* _Requirement_:
Print out each entry below exactly; do not carry over any image.

Front-end code change data:
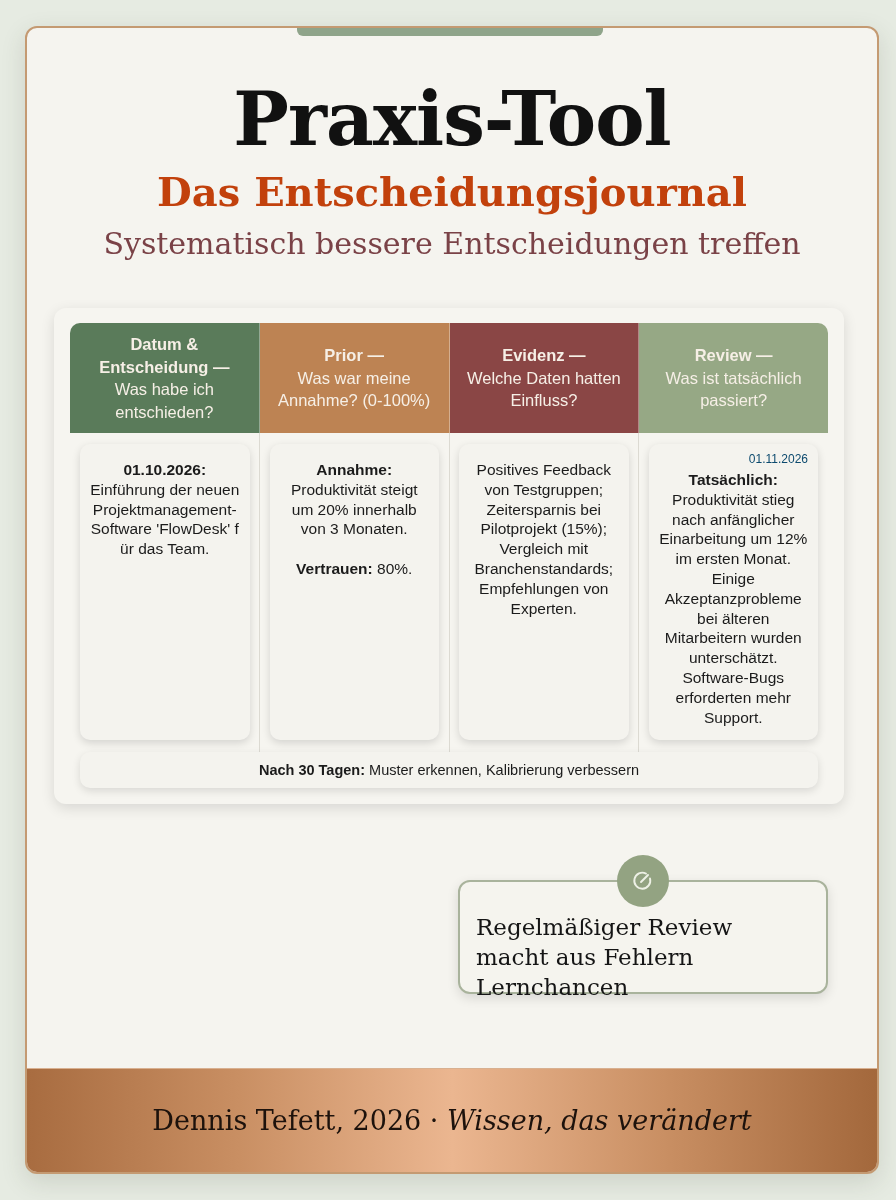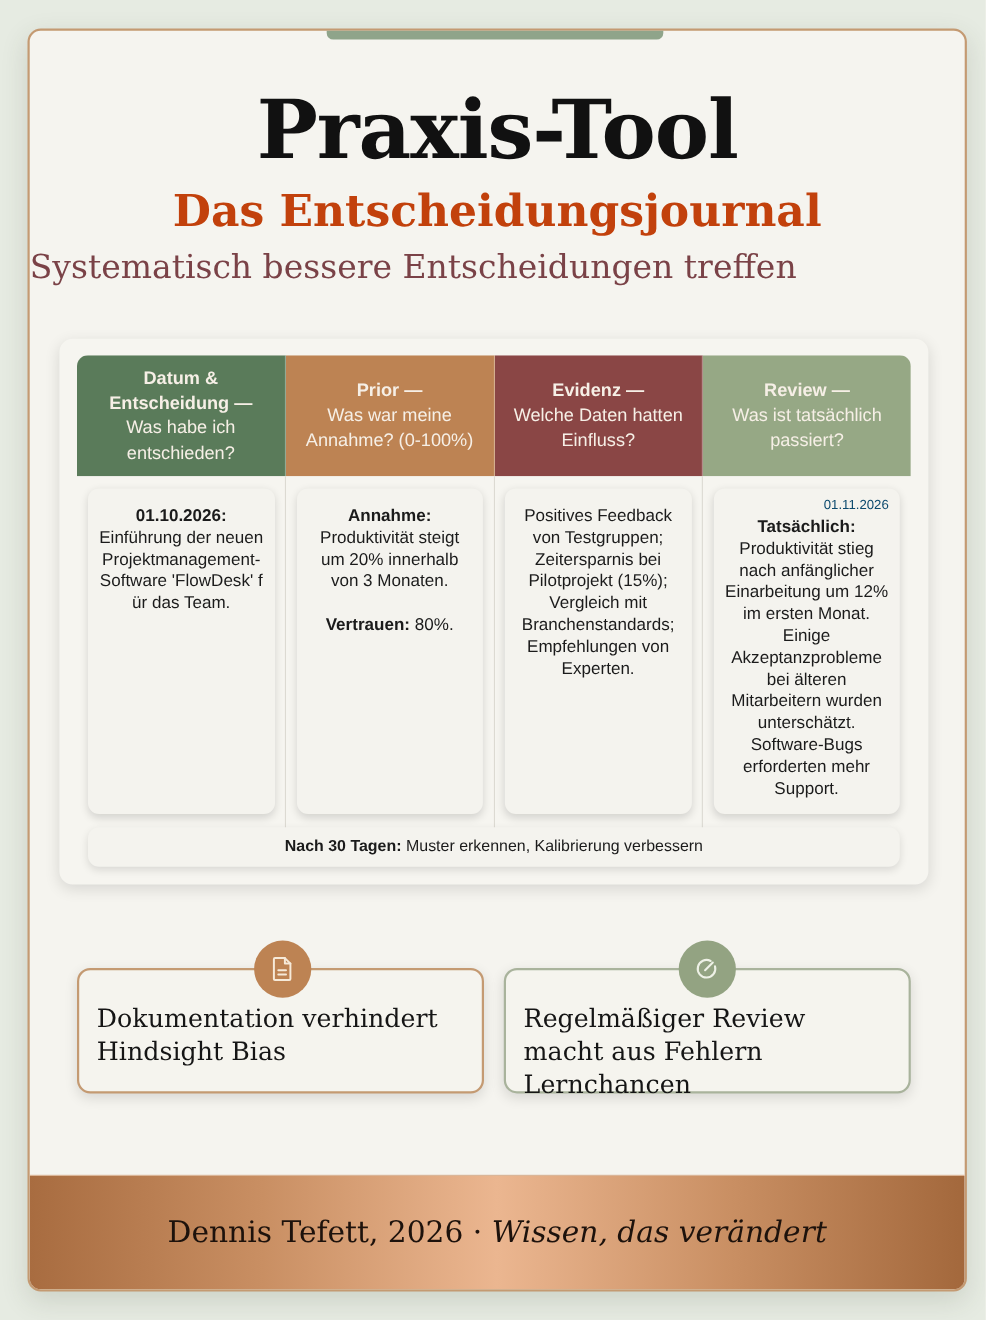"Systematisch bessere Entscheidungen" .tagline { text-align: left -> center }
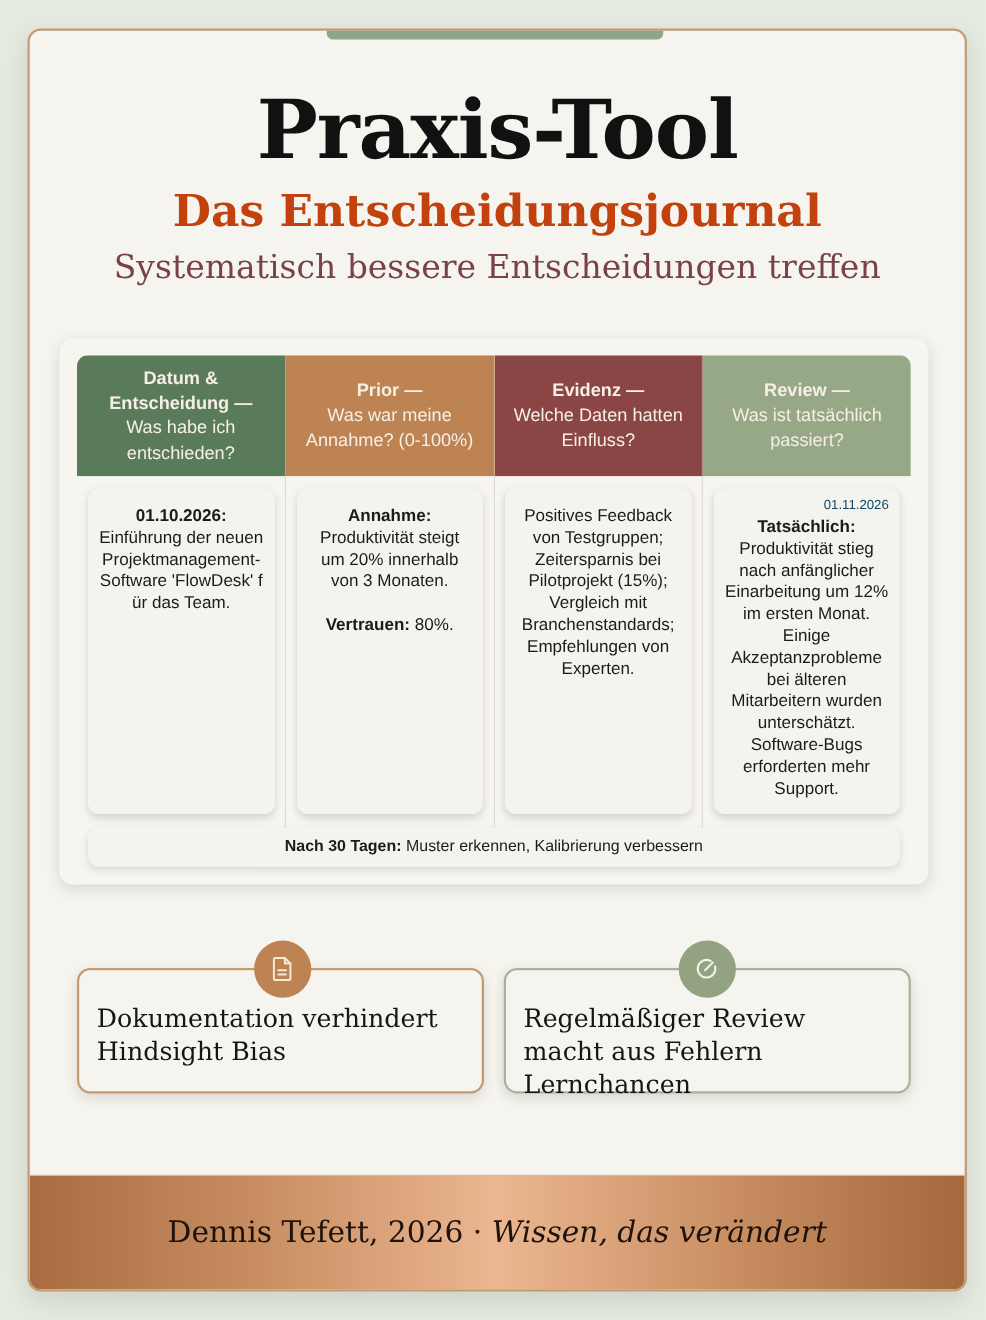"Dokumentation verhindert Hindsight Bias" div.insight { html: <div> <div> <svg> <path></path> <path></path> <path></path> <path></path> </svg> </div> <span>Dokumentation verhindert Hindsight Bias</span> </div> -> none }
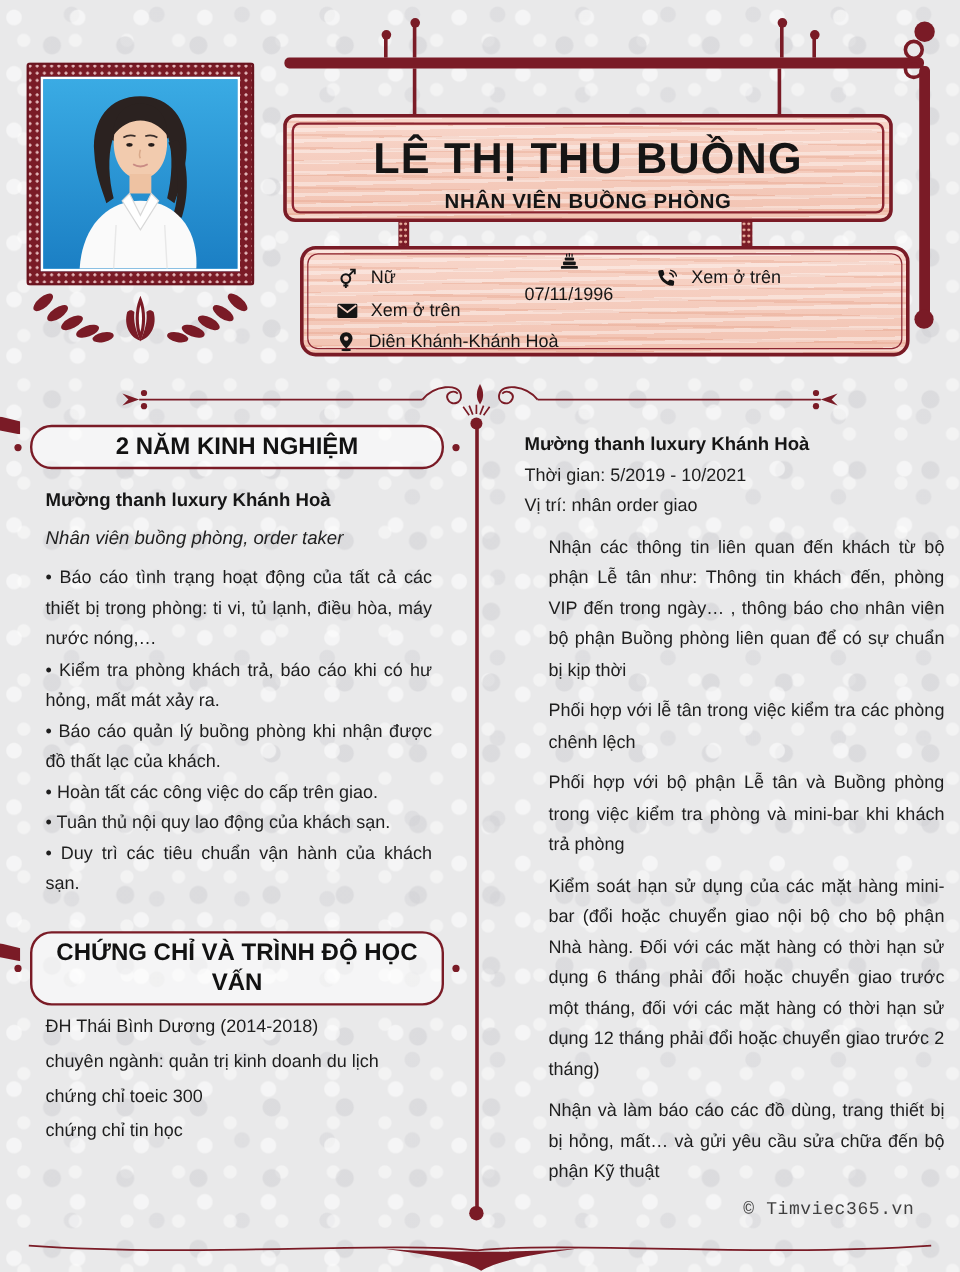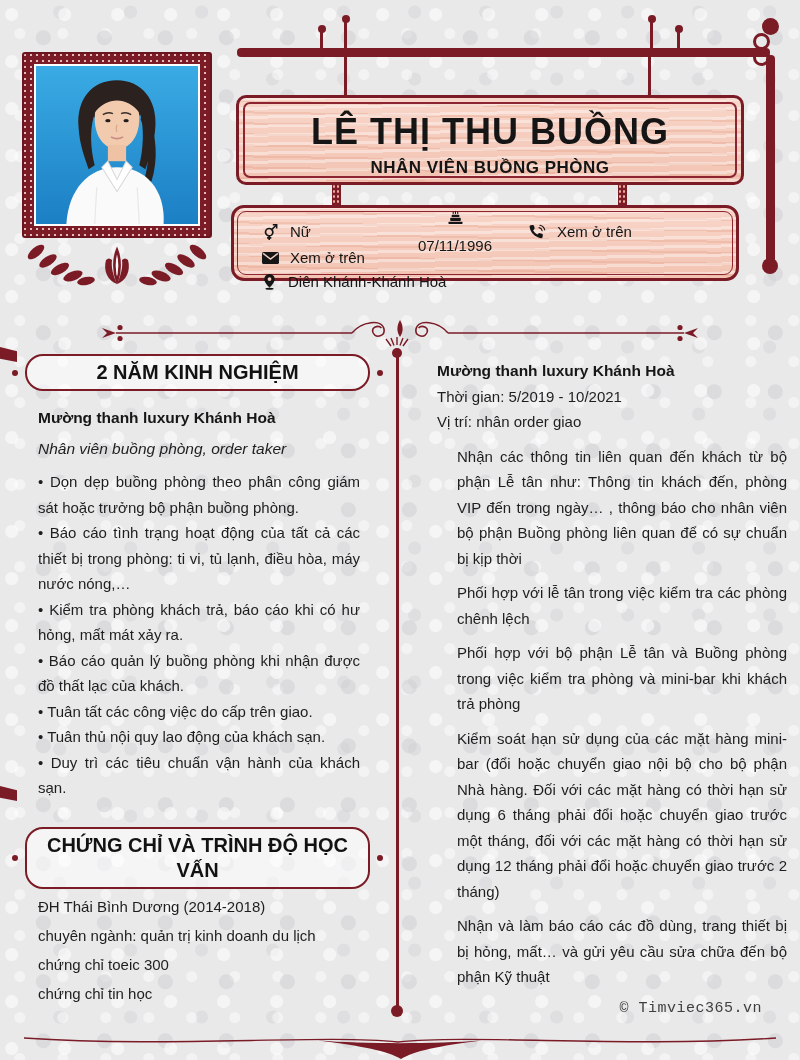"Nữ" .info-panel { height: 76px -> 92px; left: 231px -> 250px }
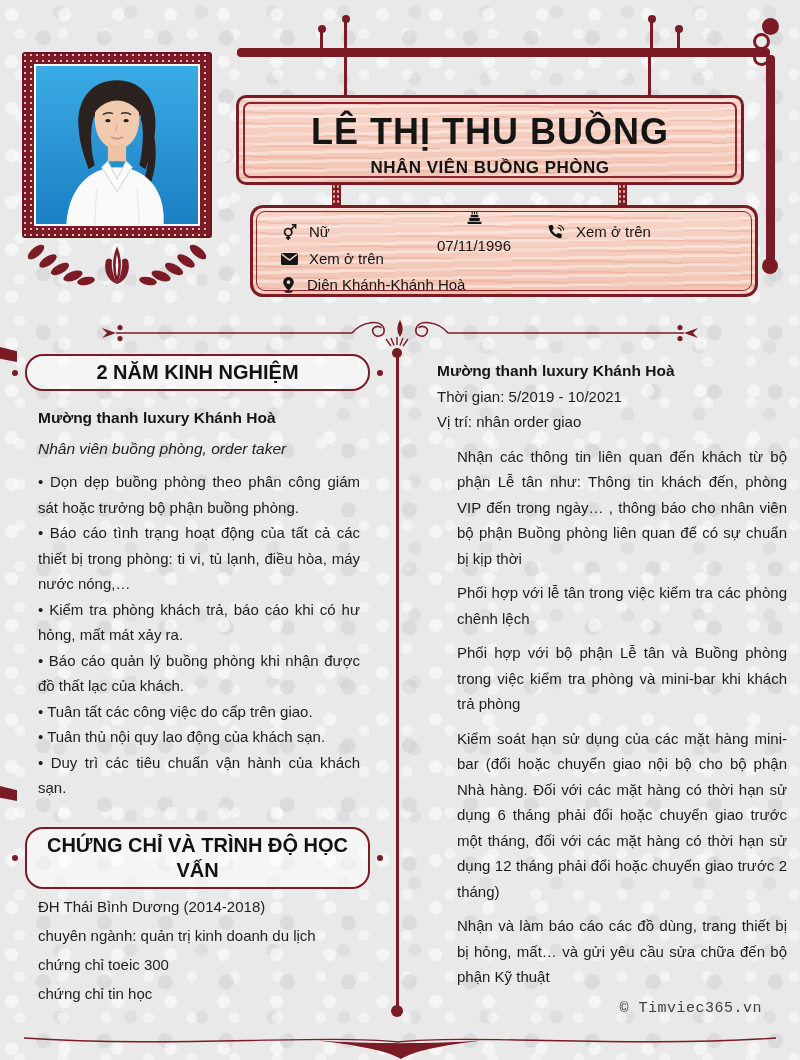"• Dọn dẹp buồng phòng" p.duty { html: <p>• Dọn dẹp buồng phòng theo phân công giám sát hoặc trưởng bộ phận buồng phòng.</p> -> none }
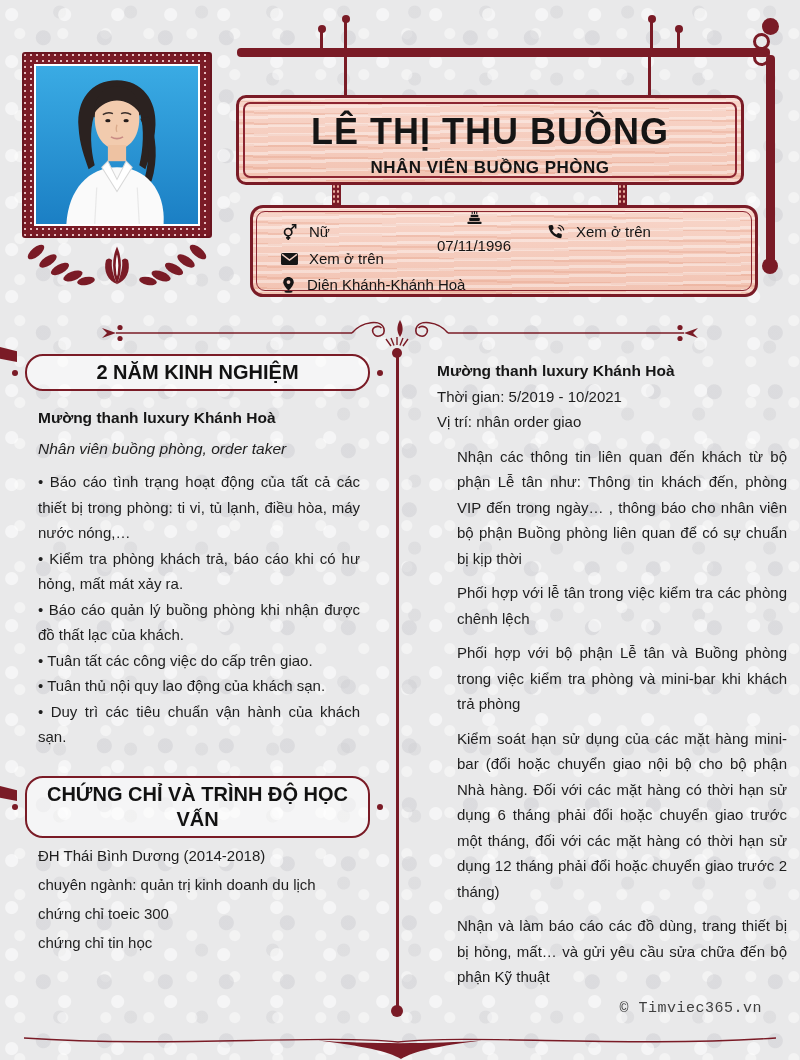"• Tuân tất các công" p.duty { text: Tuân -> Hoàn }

* _Exercise response_:
"Systematisch bessere Entscheidungen" .tagline { text-align: left -> center }
"Dokumentation verhindert Hindsight Bias" div.insight { html: <div> <div> <svg> <path></path> <path></path> <path></path> <path></path> </svg> </div> <span>Dokumentation verhindert Hindsight Bias</span> </div> -> none }
"Nữ" .info-panel { height: 76px -> 92px; left: 231px -> 250px }
"• Dọn dẹp buồng phòng" p.duty { html: <p>• Dọn dẹp buồng phòng theo phân công giám sát hoặc trưởng bộ phận buồng phòng.</p> -> none }
"• Tuân tất các công" p.duty { text: Tuân -> Hoàn }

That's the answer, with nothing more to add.